Is anxiety treatment through rTMS available on the NHS in the UK?
rTMS for anxiety is not currently available on the NHS. NHS provision of rTMS is primarily limited to treatment-resistant depression in specialist settings. Waiting times for NHS psychological therapy (IAPT/Talking Therapies) for anxiety disorders can be many months. For patients who require faster access, have not found adequate relief through NHS-available treatments, or want a neurological treatment not currently available through public health channels, Naya Health provides private rTMS for anxiety in London.
Has anxiety treatment worked for people when medication didn't?
Yes. Many Naya patients seek treatment because medication hasn’t helped or isn’t suitable long-term. rTMS works differently, directly modulating neural circuits rather than altering neurotransmitters, so non-responders to medication may still benefit. Early data at Naya show over 90% of patients experience meaningful improvement across conditions, including anxiety, depression, pain, and fatigue, though individual results vary and outcomes aren’t guaranteed.
How effective is CBT for anxiety disorders, and how does it compare to rTMS?
CBT (cognitive behavioural therapy) is the most extensively evidenced psychological treatment for anxiety disorders and produces meaningful improvement in approximately 50–60% of patients who complete a full course. It works by helping patients identify and challenge the thought patterns that trigger and sustain anxiety. For the 40–50% of patients who do not achieve sufficient improvement with CBT, or who relapse after an initial response, rTMS offers a complementary neurological approach. Unlike CBT, rTMS targets the neural circuitry driving the anxiety rather than the cognitive content it produces. The two approaches work at different levels and are fully compatible.
Does anxiety affect work performance, and can rTMS help?
Anxiety is the leading cause of reduced performance, presenteeism, and avoidance behaviour in professional settings. High-functioning anxiety, which is particularly common among executives, lawyers, clinicians, and other high-demand roles, creates significant cognitive overhead: the mental bandwidth consumed by constant worry, over-checking, and threat-scanning directly reduces the capacity available for creative thinking, decision-making, and presence with others. rTMS addresses this by reducing the neurological activity driving the anxious vigilance, not by dulling performance, but by removing the noise that is crowding it out.
What is the difference between anxiety and panic disorder?
They can feel completely different to live with, but they share more in common than most people realise.
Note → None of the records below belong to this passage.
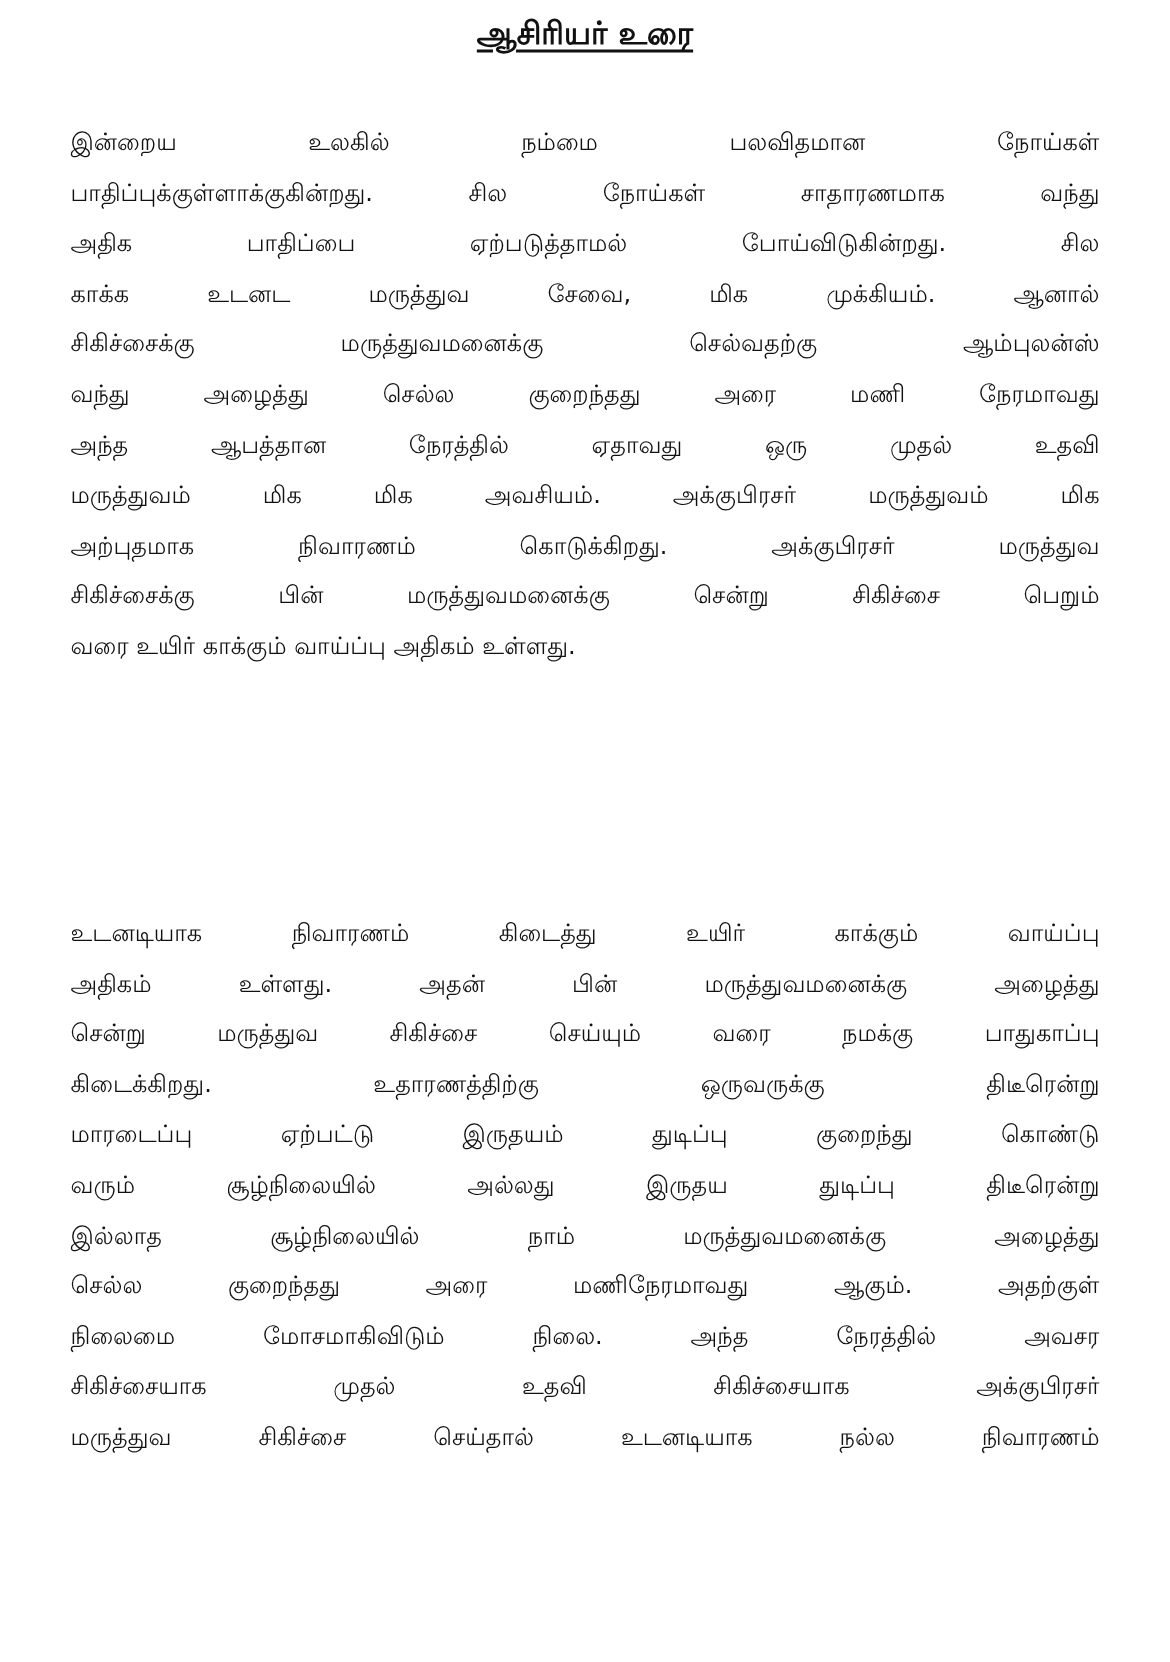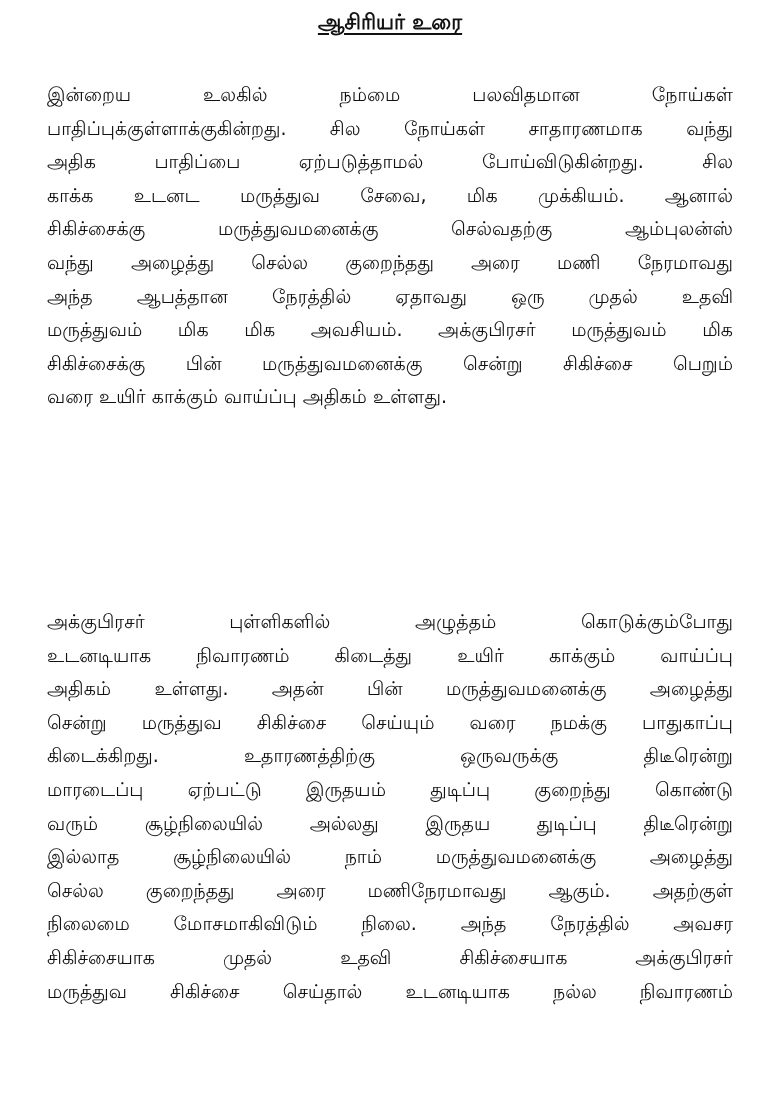--- a/index.html
+++ b/index.html
@@ -48,7 +48,7 @@
       display: block;
       height: 33.6px;
       line-height: 33.6px;
-      font-size: 19px;
+      font-size: 16px;
       white-space: nowrap;
       text-align: justify;
       text-align-last: justify;

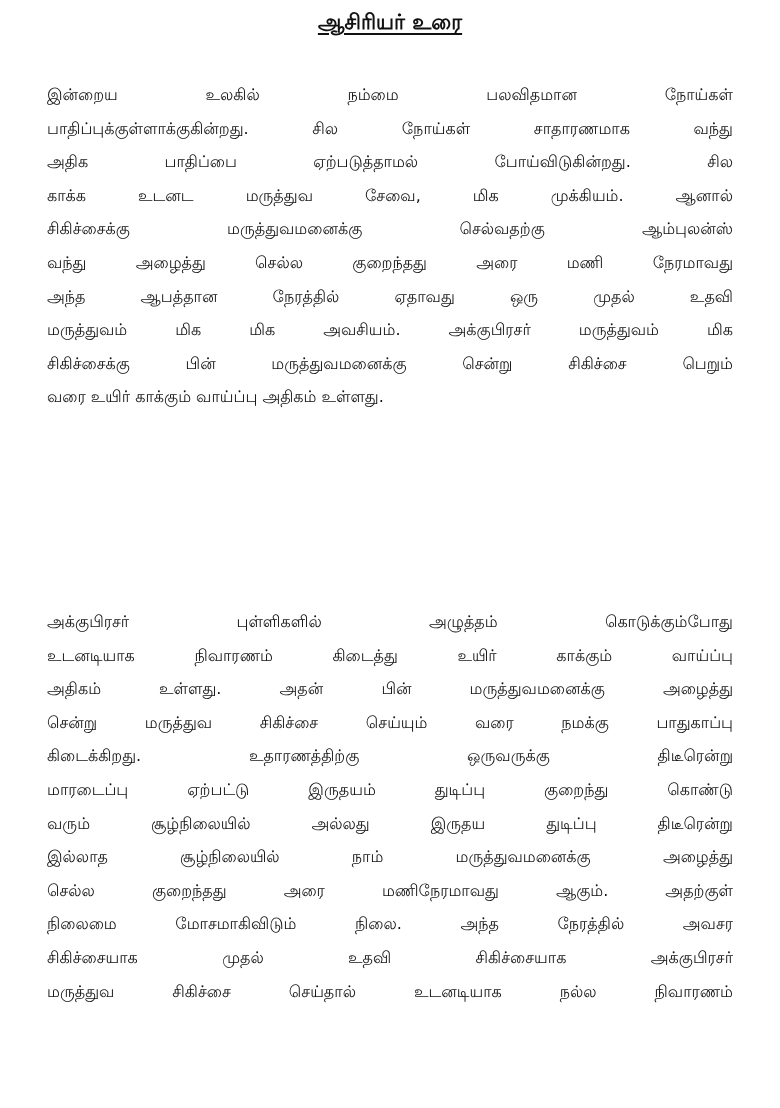--- a/index.html
+++ b/index.html
@@ -76,6 +76,7 @@
     <span class="line">வந்து அழைத்து செல்ல குறைந்தது அரை மணி நேரமாவது</span>
     <span class="line">அந்த ஆபத்தான நேரத்தில் ஏதாவது ஒரு முதல் உதவி</span>
     <span class="line">மருத்துவம் மிக மிக அவசியம். அக்குபிரசர் மருத்துவம் மிக</span>
+    <span class="line">அற்புதமாக நிவாரணம் கொடுக்கிறது. அக்குபிரசர் மருத்துவ</span>
     <span class="line">சிகிச்சைக்கு பின் மருத்துவமனைக்கு சென்று சிகிச்சை பெறும்</span>
     <span class="line last">வரை உயிர் காக்கும் வாய்ப்பு அதிகம் உள்ளது.</span>
   </div>

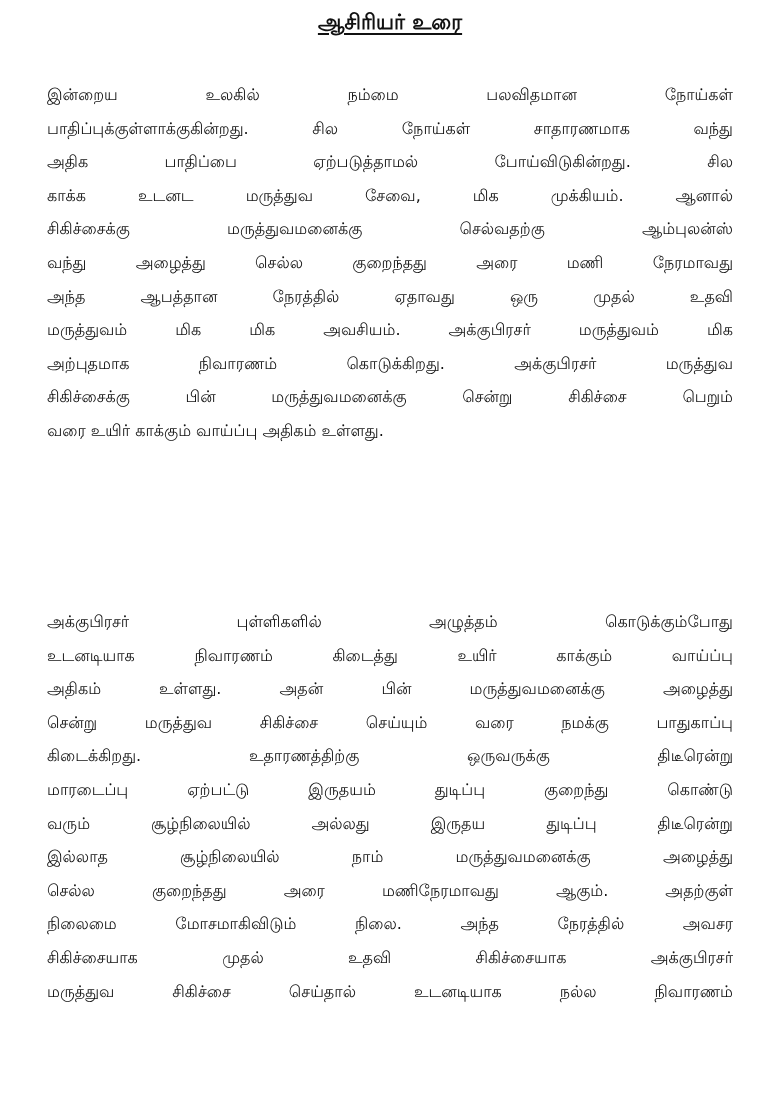--- a/index.html
+++ b/index.html
@@ -82,7 +82,6 @@
   </div>
 
   <div class="para para-2">
-    <span class="line">அக்குபிரசர் புள்ளிகளில் அழுத்தம் கொடுக்கும்போது</span>
     <span class="line">உடனடியாக நிவாரணம் கிடைத்து உயிர் காக்கும் வாய்ப்பு</span>
     <span class="line">அதிகம் உள்ளது. அதன் பின் மருத்துவமனைக்கு அழைத்து</span>
     <span class="line">சென்று மருத்துவ சிகிச்சை செய்யும் வரை நமக்கு பாதுகாப்பு</span>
Anxiety disorder (especially GAD) involves a chronic, diffuse state of worry and tension, a persistent sense of threat not tied to specific triggers. Panic disorder, by contrast, involves sudden episodes of intense fear with physical symptoms like a racing heart, breathlessness, dizziness, and a sense of losing control. Both share amygdala hyperactivity and reduced prefrontal regulation, and often co-occur. rTMS can treat both, with protocols tailored to the dominant presentation, guided by Naya’s clinical assessment.